Noting the responsibility of the ministers in formulating laws in Parliament, the Prime Minister said if there was confusion in the law itself, it would be the common people who have to bear the brunt, no matter the intentions. Ordinary people have to spend a lot of money and run from pillar to post to get justice.

“When the law comes to the understanding of the common man, then its effect is something else,” he added.

“Local language plays a big role in the system for ease of justice. An academic ecosystem will also have to be created for the youth in the mother tongue. Law courses should be in the mother tongue, our laws should be written in simple language, digital libraries of important cases of High Courts and Supreme Court should be in the local language,” he added.

“When the judicial system grows along with society, it has a natural tendency to adopt modernity. As a result, the changes that take place in society are also visible through the justice system,” he said. The emergence of e-courts and virtual hearings and the promotion of e-filings were steps in this direction.
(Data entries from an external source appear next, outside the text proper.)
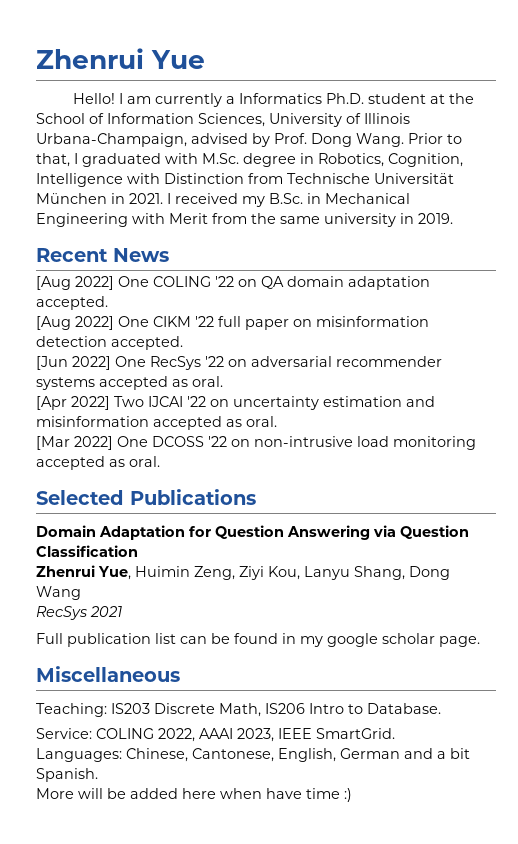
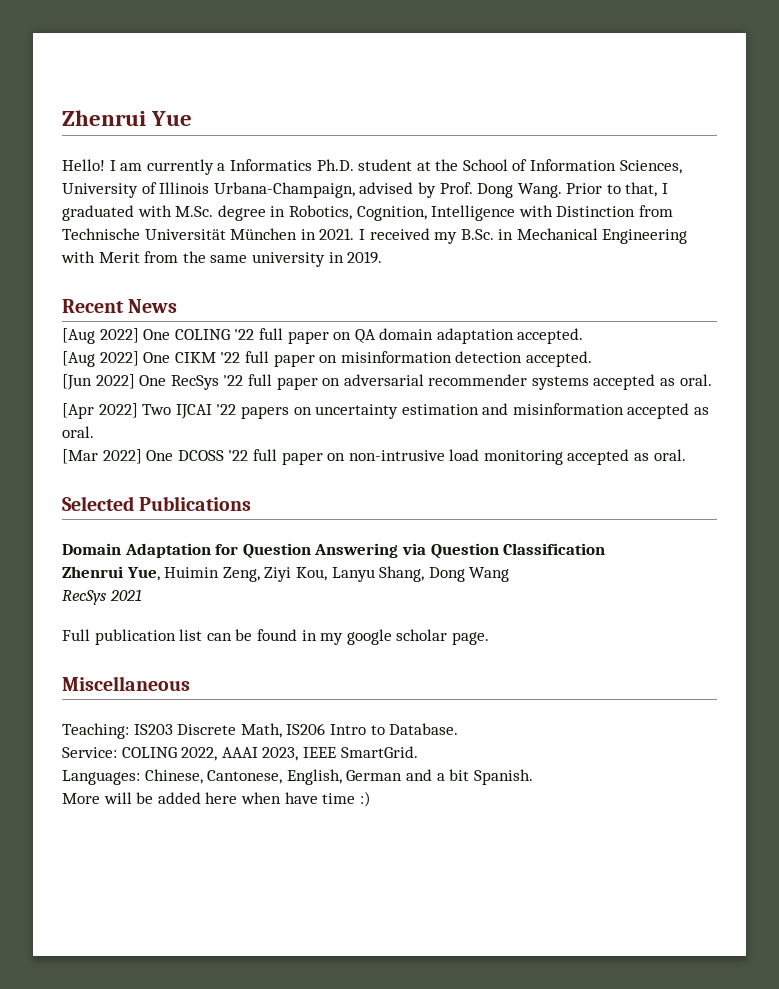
(234, 281) none -> [258,328,329,344] full paper
(224, 361) none -> [247,374,318,390] full paper
(206, 401) none -> [240,406,289,419] papers
(227, 441) none -> [252,449,323,465] full paper

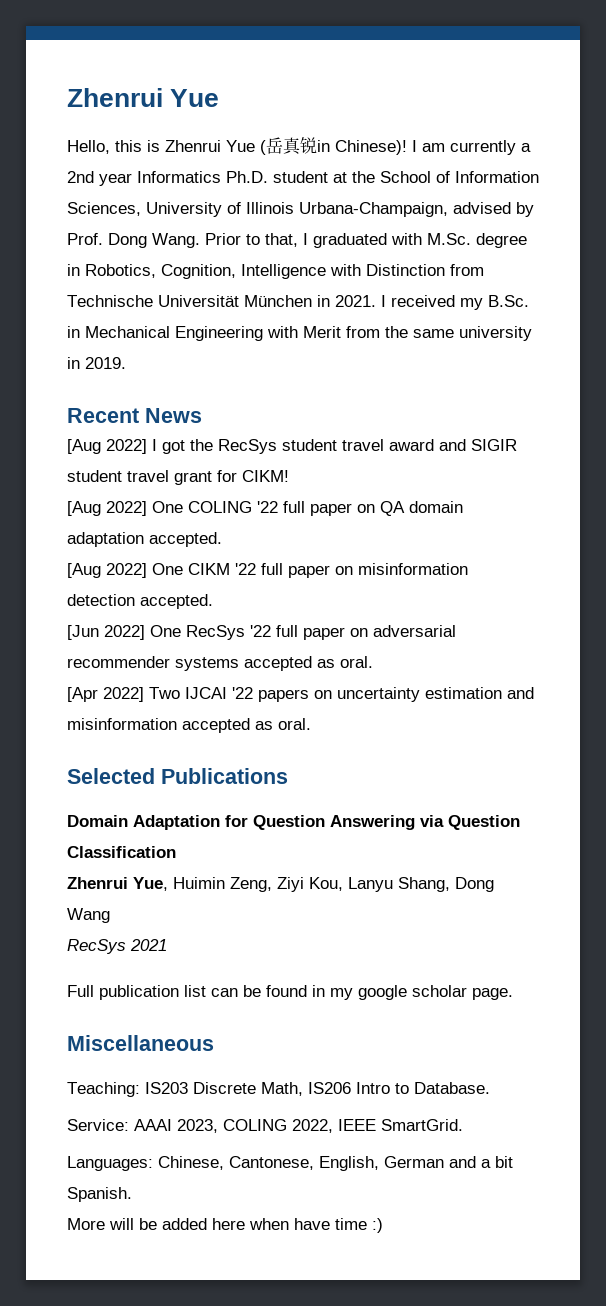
[62,159,105,171] Hello! -> [67,137,407,155] Hello, this is Zhenrui Yue (岳真锐in Chinese)!
(226, 167) none -> [67,171,132,186] 2nd year
(178, 306) none -> [67,439,517,454] [67,470,289,485] // [Aug 2022] I got the RecSys student travel award and SIGIR student travel grant for CIKM!
[62,449,686,465] // [Mar 2022] One DCOSS '22 full paper on non-intrusive load monitoring accepted as oral. -> (311, 724) none
[121,747,299,761] COLING 2022, AAAI 2023, -> [134,1119,333,1133] AAAI 2023, COLING 2022,

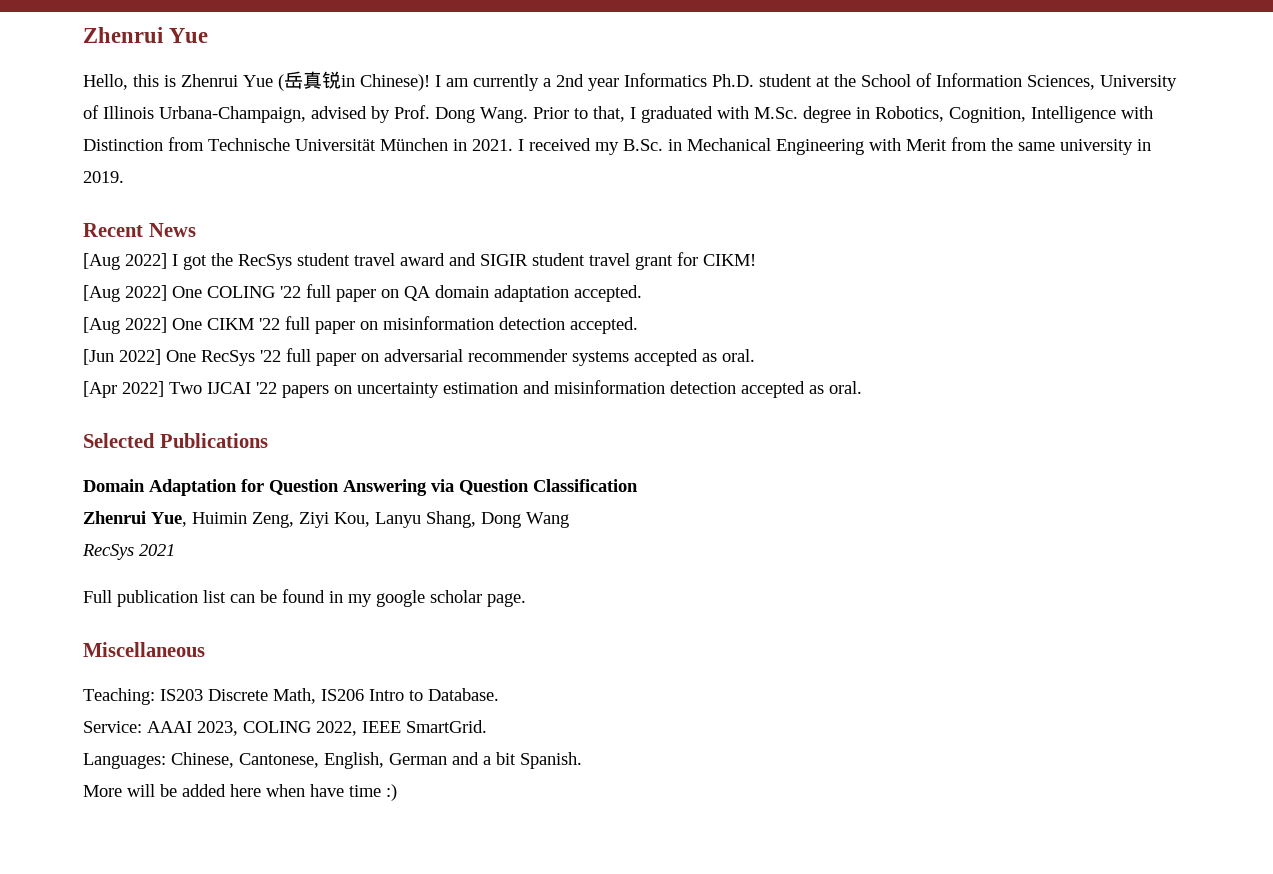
(177, 724) none -> [670,381,736,394] detection

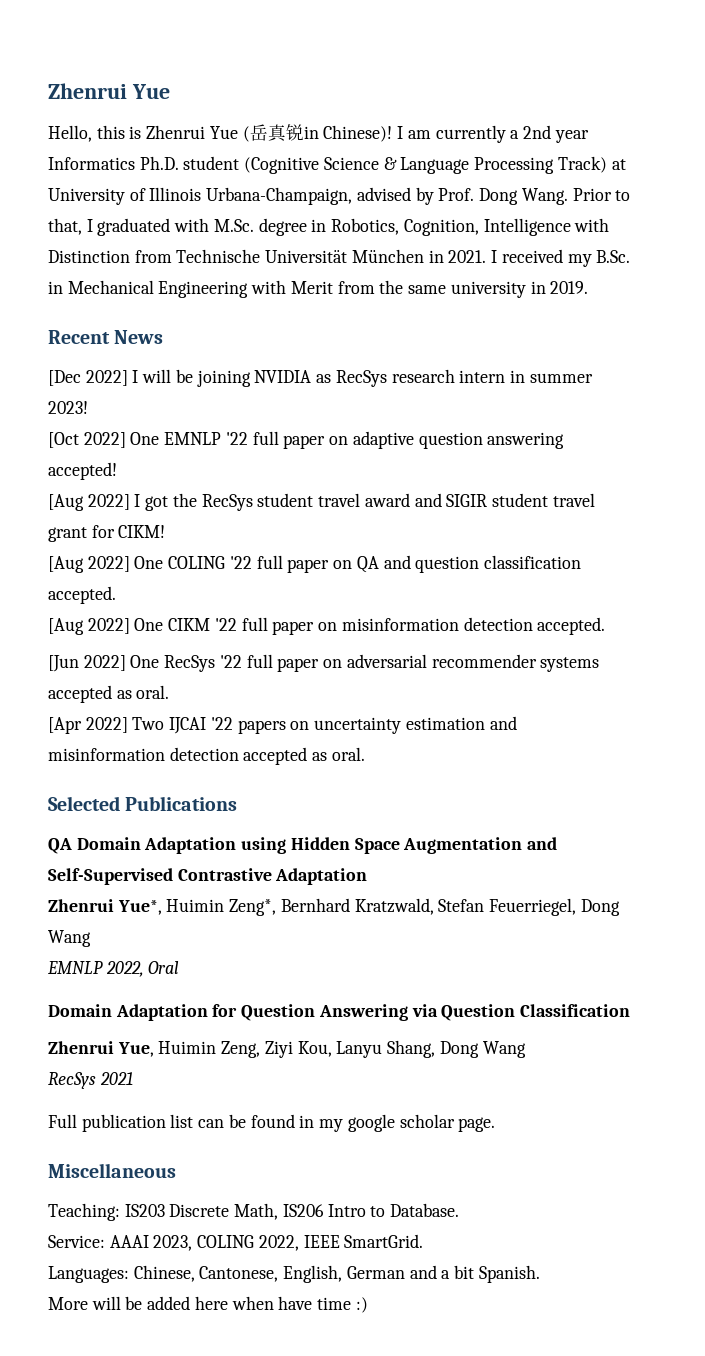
[816,73,1095,90] at the School of Information Sciences, -> [244,156,626,174] (Cognitive Science & Language Processing Track) at
(196, 230) none -> [48,369,593,387] [48,401,88,414] [48,431,565,449] [48,462,117,480] // [Dec 2022] I will be joining NVIDIA as RecSys research intern in summer 2023! // [Oct 2022] One EMNLP '22 full paper on adaptive question answering accepted!
[435,285,569,302] domain adaptation -> [383,555,581,573] and question classification
(268, 440) none -> [48,837,558,854] [48,868,368,885] [48,898,620,916] [48,930,91,947] [47,961,180,977] // QA Domain Adaptation using Hidden Space Augmentation and Self-Supervised Contrastive Adaptation // Zhenrui Yue*, Huimin Zeng*, Bernhard Kratzwald, Stefan Feuerriegel, Dong Wang // EMNLP 2022, Oral

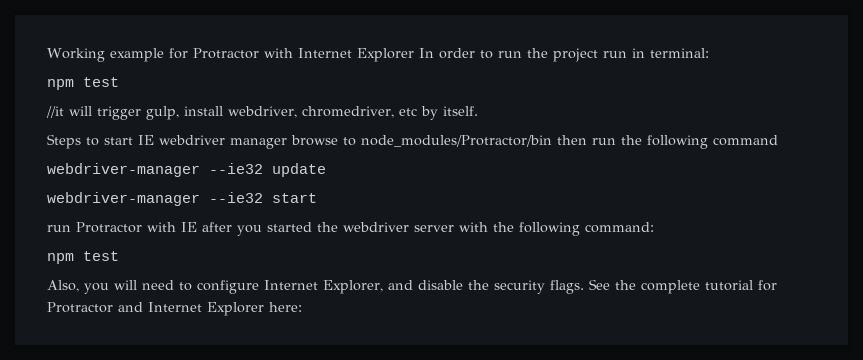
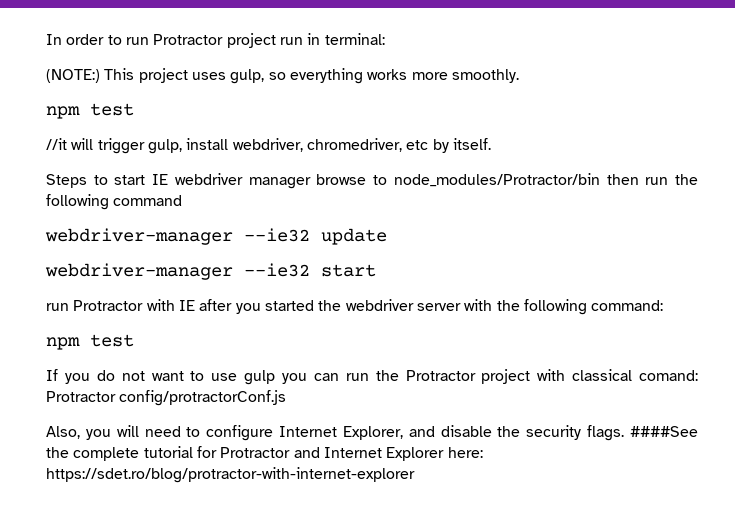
[47,48,414,62] Working example for Protractor with Internet Explorer -> (46, 39) none
[526,48,548,58] the -> [153,34,224,45] Protractor
(709, 53) none -> [46,68,519,84] // (NOTE:) This project uses gulp, so everything works more smoothly.
(119, 256) none -> [46,369,698,385] [46,390,287,406] // If you do not want to use gulp you can run the Protractor project with classical comand: Protractor config/protractorConf.js
[589,279,610,290] See -> [630,426,698,437] ####See
(302, 307) none -> [46,467,415,483] https://sdet.ro/blog/protractor-with-internet-explorer

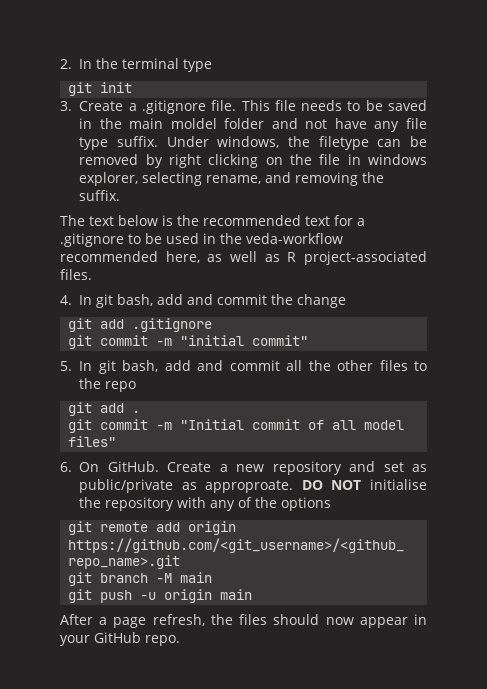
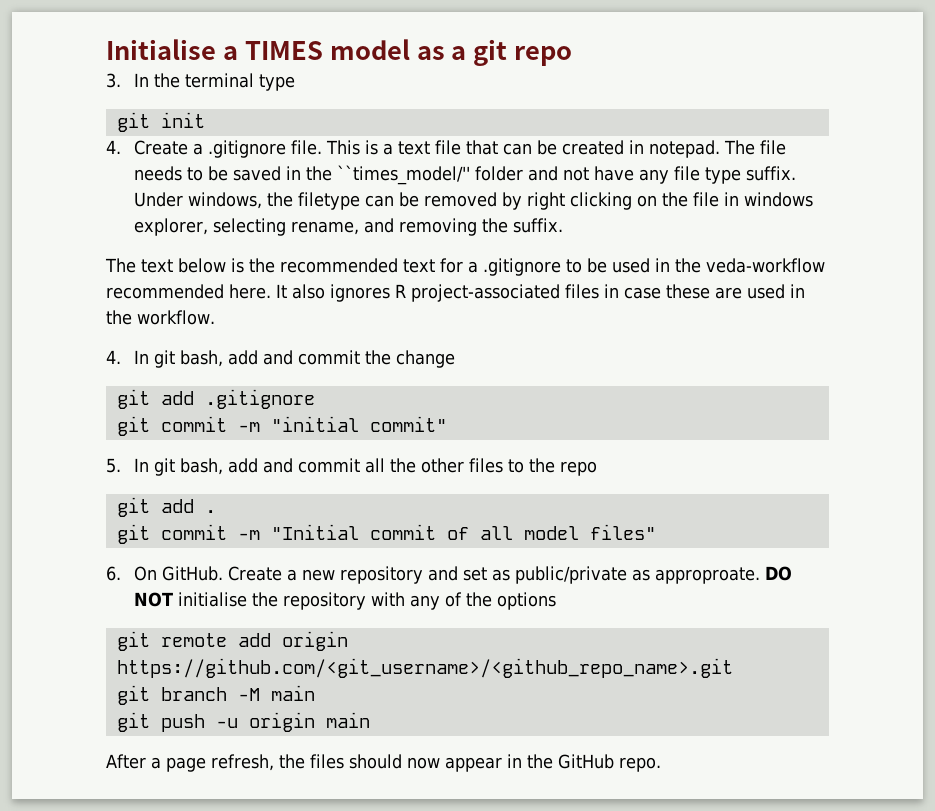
[60,59,72,69] 2. -> [106,39,573,66] [106,73,121,88] Initialise a TIMES model as a git repo // 3.
[60,101,72,111] 3. -> [106,140,121,154] 4.
(270, 105) none -> [365,140,756,158] is a text file that can be created in notepad. The
[129,118,217,129] main moldel -> [337,165,471,185] ``times_model/''
[165,251,427,265] [60,269,92,280] here, as well as R project-associated files. -> [229,284,805,302] [106,310,215,325] here. It also ignores R project-associated files in case these are used in the workflow.
[60,635,90,646] your -> [527,754,553,769] the

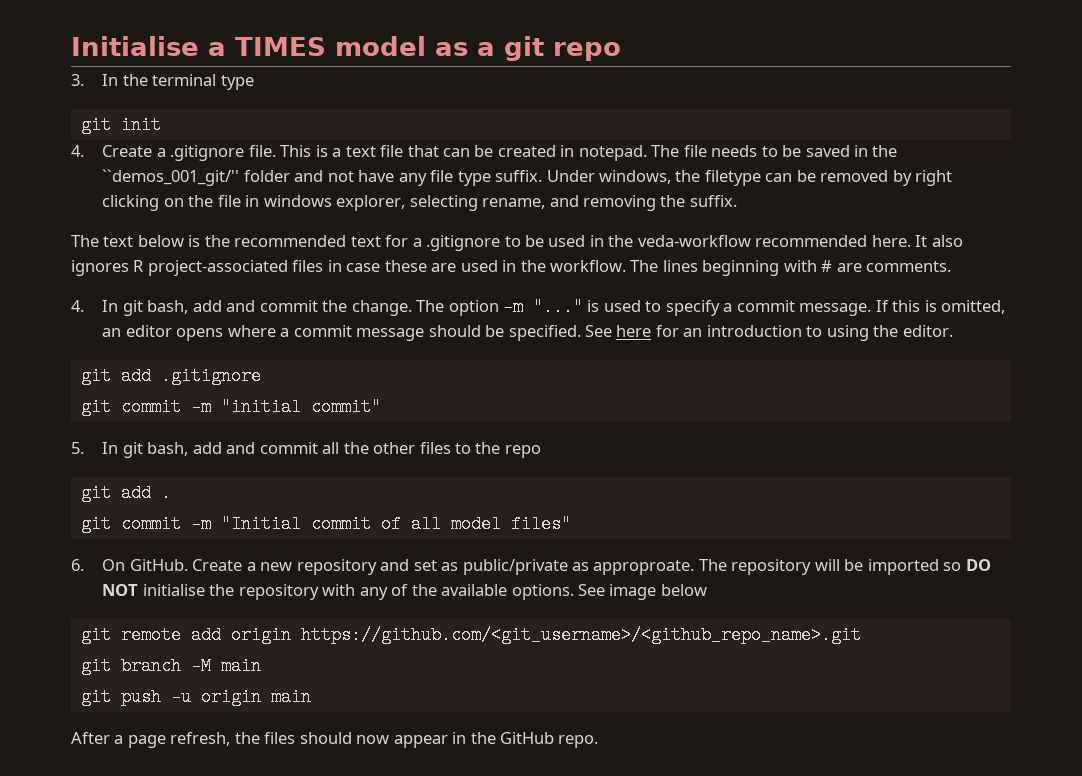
[337,165,471,185] ``times_model/'' -> [102,169,240,186] ``demos_001_git/''
(215, 317) none -> [630,260,952,276] The lines beginning with # are comments.
[396,350,456,368] change -> [351,298,1005,316] [102,325,953,341] change. The option -m "..." is used to specify a commit message. If this is omitted, an editor opens where a commit message should be specified. See here for an introduction to using the editor.
(761, 575) none -> [698,559,962,575] The repository will be imported so
[497,592,557,610] options -> [441,584,707,600] available options. See image below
These systems will get a major boost with the arrival of 5G in the country. “Every state will have to update and upgrade its systems. It should also be an important goal of our legal education to prepare it according to technology,” he added.

Underlining the supremacy of the Constitution, the Prime Minister said the Constitution is the origin of the judiciary, legislature and executive.

“Be it the government, Parliament, our courts, all three are, in a way, the children of the same mother. So even though the functions are different, if we look at the spirit of the constitution, there is no scope for argument or competition. Like the children of a mother, all three have to serve Ma Bharati, together they have to take India to new heights in the 21st century,” he added.

Union Minister of Law & Justice Kiren Rijiju and Minister of State S P Singh Baghel were among those present on the occasion.

The two-day conference is being hosted by the Ministry of Law & Justice. The objective of the conference is to provide a common forum for policymakers to discuss issues relating to the Indian Legal and Judicial system.

The States and UTs will be able to share their best practices, exchange new ideas, and improve their mutual cooperation through this conference.

The conference will witness discussions revolving around topics like alternative dispute resolution mechanisms such as arbitration and mediation for quick and affordable justice, upgrading overall legal infrastructure, removing obsolete laws, improving access to justice, reducing pendency of cases and ensuring speedy disposal, bringing uniformity in proposals relating to state bills for better centre-state coordination and strengthening of State Legal Systems, among others.